A newly minted study from the Center for Research on Educational Outcomes (CREDO) -- an outfit connected to Stanford University -- shows what we have known in Ohio for quite some
time: Charter Schools in Cleveland are doing better than charter schools elsewhere in Ohio.
As part of CREDO's
study on Charter Management Organizations (CMOs), which found that for-profit CMOs are doing worse than non-profit CMOs, CREDO found that the Breakthrough School network in Cleveland provided a benefit of 148 extra days in math and 120 in reading. While there are serious academic questions about CREDO's methodology for determining these "days" of learning (for a good back and forth, look
here), the CREDO study confirms what has been known here for a long time -- Breakthrough Schools in Cleveland are Ohio's gold standard.
This is why I've contributed to the chain and attended several of their fundraisers. My son won their Superhero race one year, in fact.
The issue is they only run 10 out of the 373 charter schools listed in the Ohio Department of Education's charter school operator
database. Yes, CREDO found that other Ohio operators are doing a good job, but, again, a small percentage of Ohio's charter school students are in those schools.
The study did re-affirm what I've been saying for years -- that David Brennan's White Hat Management is awful at running schools, though pretty good at making lots of money. Their Life Skills Academies -- a dropout recovery group that has trouble graduating even 8 out of 100 students -- are particularly awful.

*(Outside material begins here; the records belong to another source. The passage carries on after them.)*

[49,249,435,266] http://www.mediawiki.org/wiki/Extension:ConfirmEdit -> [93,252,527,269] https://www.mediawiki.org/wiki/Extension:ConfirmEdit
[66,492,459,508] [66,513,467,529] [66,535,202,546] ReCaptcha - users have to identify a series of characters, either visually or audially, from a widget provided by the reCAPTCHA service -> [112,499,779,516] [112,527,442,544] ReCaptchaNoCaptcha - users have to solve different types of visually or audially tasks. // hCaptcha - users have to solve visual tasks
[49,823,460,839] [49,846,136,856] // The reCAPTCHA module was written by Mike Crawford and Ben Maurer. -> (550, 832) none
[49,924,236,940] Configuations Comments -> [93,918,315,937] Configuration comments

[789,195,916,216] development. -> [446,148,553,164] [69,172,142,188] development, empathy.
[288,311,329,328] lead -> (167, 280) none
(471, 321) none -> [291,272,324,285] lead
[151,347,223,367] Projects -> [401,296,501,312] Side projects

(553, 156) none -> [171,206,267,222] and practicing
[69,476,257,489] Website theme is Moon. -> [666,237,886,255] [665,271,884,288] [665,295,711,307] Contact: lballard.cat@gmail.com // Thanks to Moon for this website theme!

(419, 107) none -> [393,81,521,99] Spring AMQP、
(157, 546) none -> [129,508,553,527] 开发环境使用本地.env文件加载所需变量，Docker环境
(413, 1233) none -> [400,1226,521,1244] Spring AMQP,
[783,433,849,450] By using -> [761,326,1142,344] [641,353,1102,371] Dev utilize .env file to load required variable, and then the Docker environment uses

Here's another issue, and it's one I've brought up before. Breakthrough doesn't take all of its kids from Cleveland. Yet their performance is almost always compared with Cleveland Municipal Schools'. Breakthrough takes just shy of 20 percent of their kids from outside Cleveland. And they require large amounts of
paperwork to be filled out by parents, which kind of self-selects for involved parents -- the single greatest
predictor for kids' academic success.
Many of the non-Cleveland kids come from Warrensville Heights and East Cleveland -- districts that struggle with state tests like Cleveland. But the fact remains that Breakthrough has a far smaller percentage of kids from Cleveland than Cleveland schools do, and they have kids whose parents are willing to fill out lots of paperwork.
Yet they're compared with Cleveland kids whose parents may never have stepped foot in a school since their own high school days. This has been a burr in my saddle for years, despite my tremendous respect and support for what Breakthrough's John Zitzner has done in Cleveland.
The other interesting thing from the CREDO study is they only looked at CMOs that run several schools. That means they didn't include Altair, which runs the nation's largest K-12 school -- the Electronic Classroom of Tomorrow and its 15,000 students. Though given the Ohio Department of Education's recent
ruling, that number may be closer to 6,000.
But how poorly would CREDO have found online education to be (which it found to be the worst of all charter school types) if ECOT's putrid performance were included?
I know it's encouraging to hear that some charter schools in Ohio are doing a good job. That's never been something that hasn't been said, though. In fact, I've pretty much
always said
this. The issue is with a nearly $1 billion a year program, we should be getting a better statewide bang for the buck rather than just a couple handfuls of schools mostly in Cleveland.
Put another way, is it worth kids in Columbus and Cincinnati losing about a quarter of their state funding each year and Ohio's public school kids overall losing an average of about $250 a year in state money due to charter school funding so that a couple dozen successful schools can operate mostly in Cleveland?
Again, the role of state lawmakers is to look out for all Ohio kids, not just the small sliver that have found a successful experience in alternative education programs. We need state leadership who is willing to put as much blood, sweat and tears into figuring out how to improve the educational experiences of the 90 percent of Ohio schoolchildren who are in Ohio's public school districts as they currently do for 10 percent who do not.